Its spread across about ~ 6 houses. I'm definitely a small landlord. I deal with all tenant issues myself, handle all repairs, leases, and most importantly for me—maintain a healthy relationship (which has grown to many friendships). I use this term in contrast to a faceless, corporate landlord who owns larger apartment buildings. Small landlords and corporate landlords are nothing alike
Being generous with your ~6 number to be either 5 or 7 houses you have either 7.8-11 people per unit?
That's slumlord territory and not any morally better than corporate landlords unless your average unit size is a 4 bed/2 bath.
Also there is zero world where you have 6 houses, 50+ people and can call yourself a small time landlord. That's being able to live entirely off of your rental income and a full time landlord. You could maybe, _maybe_ get away with describing yourself as a medium time landlord.
Small time is living in a 3 floor house and renting the other 2 floors, or owning 1 other home to rent.
I'm sure OP meant 6 houses with several units in it each, not 7-11 people per house. Otherwise the distinction between house and unit doesn't make sense.
This is a small time landlord. Large landlords have easily over 10000 units, and he is one half of a percent of that.
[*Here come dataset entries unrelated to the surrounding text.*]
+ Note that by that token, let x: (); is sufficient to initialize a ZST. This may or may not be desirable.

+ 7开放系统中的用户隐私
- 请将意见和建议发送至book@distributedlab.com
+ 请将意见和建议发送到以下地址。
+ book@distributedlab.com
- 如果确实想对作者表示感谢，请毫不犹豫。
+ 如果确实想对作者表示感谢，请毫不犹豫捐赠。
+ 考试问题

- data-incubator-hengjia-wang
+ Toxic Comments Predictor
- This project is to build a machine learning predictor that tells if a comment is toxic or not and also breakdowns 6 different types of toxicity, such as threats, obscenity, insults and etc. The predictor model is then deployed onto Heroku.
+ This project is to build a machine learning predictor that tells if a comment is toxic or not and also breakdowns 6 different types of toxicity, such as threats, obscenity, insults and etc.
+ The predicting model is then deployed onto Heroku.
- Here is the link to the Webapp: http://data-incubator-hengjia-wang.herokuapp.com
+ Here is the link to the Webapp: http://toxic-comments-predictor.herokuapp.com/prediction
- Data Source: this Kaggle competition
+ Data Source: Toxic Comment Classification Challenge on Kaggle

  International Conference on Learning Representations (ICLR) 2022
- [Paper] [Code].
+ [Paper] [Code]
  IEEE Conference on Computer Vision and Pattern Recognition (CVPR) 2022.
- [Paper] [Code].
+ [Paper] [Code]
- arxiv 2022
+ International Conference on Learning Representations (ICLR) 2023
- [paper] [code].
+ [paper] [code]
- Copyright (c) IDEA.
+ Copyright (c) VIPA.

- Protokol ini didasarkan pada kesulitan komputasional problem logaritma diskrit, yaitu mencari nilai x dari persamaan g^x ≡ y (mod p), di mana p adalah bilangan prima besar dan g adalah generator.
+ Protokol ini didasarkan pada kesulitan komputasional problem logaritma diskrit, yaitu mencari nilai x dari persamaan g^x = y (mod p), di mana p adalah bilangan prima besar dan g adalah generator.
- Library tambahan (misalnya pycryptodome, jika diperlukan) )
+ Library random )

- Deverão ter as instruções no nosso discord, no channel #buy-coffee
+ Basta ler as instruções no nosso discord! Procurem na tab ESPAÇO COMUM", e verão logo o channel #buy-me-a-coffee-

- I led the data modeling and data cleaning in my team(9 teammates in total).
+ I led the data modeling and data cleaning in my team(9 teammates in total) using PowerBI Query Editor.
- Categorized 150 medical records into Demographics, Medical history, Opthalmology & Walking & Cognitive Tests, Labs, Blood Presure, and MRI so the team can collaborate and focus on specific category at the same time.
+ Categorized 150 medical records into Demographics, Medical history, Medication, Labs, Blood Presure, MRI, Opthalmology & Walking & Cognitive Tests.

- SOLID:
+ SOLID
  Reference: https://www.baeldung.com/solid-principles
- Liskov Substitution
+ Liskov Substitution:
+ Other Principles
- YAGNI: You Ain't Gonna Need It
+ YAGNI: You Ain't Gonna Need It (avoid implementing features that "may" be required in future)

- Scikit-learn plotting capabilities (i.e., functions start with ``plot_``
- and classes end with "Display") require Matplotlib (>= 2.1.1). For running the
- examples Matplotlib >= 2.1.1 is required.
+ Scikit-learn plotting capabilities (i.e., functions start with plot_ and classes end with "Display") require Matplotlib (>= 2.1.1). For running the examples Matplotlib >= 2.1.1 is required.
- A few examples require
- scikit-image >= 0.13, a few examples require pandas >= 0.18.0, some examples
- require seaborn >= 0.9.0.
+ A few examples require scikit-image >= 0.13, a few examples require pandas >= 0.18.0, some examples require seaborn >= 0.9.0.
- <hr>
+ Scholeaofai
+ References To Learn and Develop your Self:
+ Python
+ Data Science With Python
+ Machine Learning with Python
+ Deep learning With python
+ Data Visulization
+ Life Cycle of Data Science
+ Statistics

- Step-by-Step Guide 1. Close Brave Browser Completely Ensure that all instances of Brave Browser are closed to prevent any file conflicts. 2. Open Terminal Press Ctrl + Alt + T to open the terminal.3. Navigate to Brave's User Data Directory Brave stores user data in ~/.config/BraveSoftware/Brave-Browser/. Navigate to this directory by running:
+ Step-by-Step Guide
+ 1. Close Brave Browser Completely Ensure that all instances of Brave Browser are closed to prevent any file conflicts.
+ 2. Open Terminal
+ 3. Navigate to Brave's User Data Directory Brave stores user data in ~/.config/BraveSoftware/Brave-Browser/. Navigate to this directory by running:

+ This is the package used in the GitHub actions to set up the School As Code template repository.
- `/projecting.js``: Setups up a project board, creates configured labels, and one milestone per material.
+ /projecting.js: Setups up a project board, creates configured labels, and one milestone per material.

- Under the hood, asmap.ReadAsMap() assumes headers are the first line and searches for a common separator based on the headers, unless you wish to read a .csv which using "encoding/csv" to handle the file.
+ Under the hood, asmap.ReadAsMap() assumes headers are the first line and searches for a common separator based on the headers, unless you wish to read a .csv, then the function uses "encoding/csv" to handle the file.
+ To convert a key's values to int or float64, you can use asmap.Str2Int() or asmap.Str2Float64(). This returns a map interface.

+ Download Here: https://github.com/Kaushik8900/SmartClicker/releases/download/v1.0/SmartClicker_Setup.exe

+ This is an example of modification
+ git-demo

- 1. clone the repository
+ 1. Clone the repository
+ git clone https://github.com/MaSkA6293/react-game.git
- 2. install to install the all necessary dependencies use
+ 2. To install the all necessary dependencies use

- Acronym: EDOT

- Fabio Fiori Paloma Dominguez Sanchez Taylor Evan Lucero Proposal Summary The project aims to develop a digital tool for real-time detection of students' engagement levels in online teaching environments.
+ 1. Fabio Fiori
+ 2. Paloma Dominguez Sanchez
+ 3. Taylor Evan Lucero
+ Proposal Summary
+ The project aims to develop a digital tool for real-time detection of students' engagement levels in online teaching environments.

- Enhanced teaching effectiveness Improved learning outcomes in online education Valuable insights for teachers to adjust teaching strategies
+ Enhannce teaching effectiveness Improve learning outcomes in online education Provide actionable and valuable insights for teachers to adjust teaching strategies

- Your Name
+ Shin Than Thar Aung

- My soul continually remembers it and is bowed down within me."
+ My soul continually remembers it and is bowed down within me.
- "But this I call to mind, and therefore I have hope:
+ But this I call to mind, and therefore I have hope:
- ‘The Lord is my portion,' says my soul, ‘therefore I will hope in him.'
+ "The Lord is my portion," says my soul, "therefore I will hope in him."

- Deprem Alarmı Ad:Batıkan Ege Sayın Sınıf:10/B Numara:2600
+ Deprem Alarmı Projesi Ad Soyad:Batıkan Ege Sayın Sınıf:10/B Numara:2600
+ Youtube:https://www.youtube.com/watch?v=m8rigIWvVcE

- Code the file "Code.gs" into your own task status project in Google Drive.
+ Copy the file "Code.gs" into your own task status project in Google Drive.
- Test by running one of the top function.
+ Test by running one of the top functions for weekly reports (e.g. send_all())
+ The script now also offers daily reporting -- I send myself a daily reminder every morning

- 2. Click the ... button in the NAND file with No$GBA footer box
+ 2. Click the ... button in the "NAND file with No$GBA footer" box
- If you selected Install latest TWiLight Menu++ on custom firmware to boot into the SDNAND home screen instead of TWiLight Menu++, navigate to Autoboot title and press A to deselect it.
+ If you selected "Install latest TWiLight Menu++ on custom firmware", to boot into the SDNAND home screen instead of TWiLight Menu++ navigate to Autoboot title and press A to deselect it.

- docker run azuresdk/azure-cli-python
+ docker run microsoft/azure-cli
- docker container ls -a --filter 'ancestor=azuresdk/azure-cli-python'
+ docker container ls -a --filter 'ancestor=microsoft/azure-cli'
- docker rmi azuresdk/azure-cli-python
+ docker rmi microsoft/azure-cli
I hope he is able to live off the rental income. It's a big job to manage 55 units and keep everything in shape and administratively going, deal with turnover and so on.
nah, having 6 buildings(not houses, if were being precise with terminology here) with multiple units in each, is not a small time landlord. If you can live entirely off the rental income then you are a full time landlord and can at best claim that you aren't a large corporate landlord, but you don't get to invoke the idea that you are some sort of mom and pop situation renting out a spare unit, which is what people assume when you say "small time landlord"
I'm the OP—just chiming in, I can just hardly live off the rental income I make, but its a lot less than my salary as a senior SDE. Yes what I am is not analogous to someone renting out a few extra rooms. I just think my experience is analogous to that of a small time landlord in that I know each tenant very well and we have good relationships—and I manually handle each part of their tenant experience. To add more detail, I share a bedroom in a 25 bedroom house that I own, which accounts for a bit more than half of my tenants.
That's a telling detail. How many 'big time landlords' are in the position of living in one of their 25 bedroom units? I'm going to skip the 'share a bedroom' 'cos that might well mean something otherwise desirable. In the best case scenario I too would be sharing a bedroom, but it wouldn't be my best case scenario to be in a 25 unit building unless it was quite large and well built.
> I can just hardly live off the rental income I make, but its a lot less than my salary as a senior SDE
there is a large gap between "can live off of"(my words) and "a lot less than my salary as a senior SDE"(your words). If you're making more than the median household income which based on the fed numbers is ~84k/yr[1] you've crossed the line past small time landlord. You may be making less than that, but I am going to be surprised if you are with ~55 tenants.
I didn't invoke a "mon and pop situation renting out a spare unit" idea, that's your own that you're projecting on my comment.
I did say that they are a small landlord, and I stand by it given that a large landlord is several orders of magnitude larger than them. If in your world that's only a label you want to give someone renting out a single spare unit, then so be it. I disagree.
Those are effectively synonymous to me. The line in the sand that definitively makes you not a small time landlord is if you earn enough from rental income after expenses to make as much as the average job's income.
If you disagree I will need you to define what "small time landlord" means to you then so we can figure out the gap in our understanding.
55 isn’t small by definition and under the law. You may feel small because it’s just you, and you don’t realize how much you’ve accomplished or the asymmetric bargaining position that affords you but your perspective isn’t corresponding with reality.
That being said, I do think a system that tenant rights to be as abusive of legal process as we have in some states ends up hurting tenants themselves. I think our courts should move much faster so nonpayment is resolved faster. But I also think all landlords should be required to pay 20% of rent to a home building fund so that new housing actually gets built.
Yes. And the other one is forced to charge 1200. So the other one can charge for example 1190. And the renters will choose the 1190. And then the next renter has to pay 1200.
Or the one without mortgage goes like I only get 800. Maybe instead I just throw this money in government bonds for better gains and save money...
Other option for same outcome could be just to charge any renter 20% on top of their rent. Which they directly pay to this fund. That would push rents down as they are able to pay less. Achieving exactly same effect.
If leads to building that floods the system with supply then rent won’t increase. Landlords and lenders would have to adjust purchase prices and cap rates so valuations would come down. So this would need be gradually phased in until normal. The government would need to support home builders, buyers and landlords. But eventually the housing stock supply increase would match and be tied to new household formation.
At the end of the day most economic activity is really an exercise in ratios. Some states don’t charge sales taxes. Some change double digits. Yet retailers are able to function in both environments.
What is clear is that rental and purchase housing is increasing beyond inflation since 2008 and COVID and that’s not good for tenants or landlords.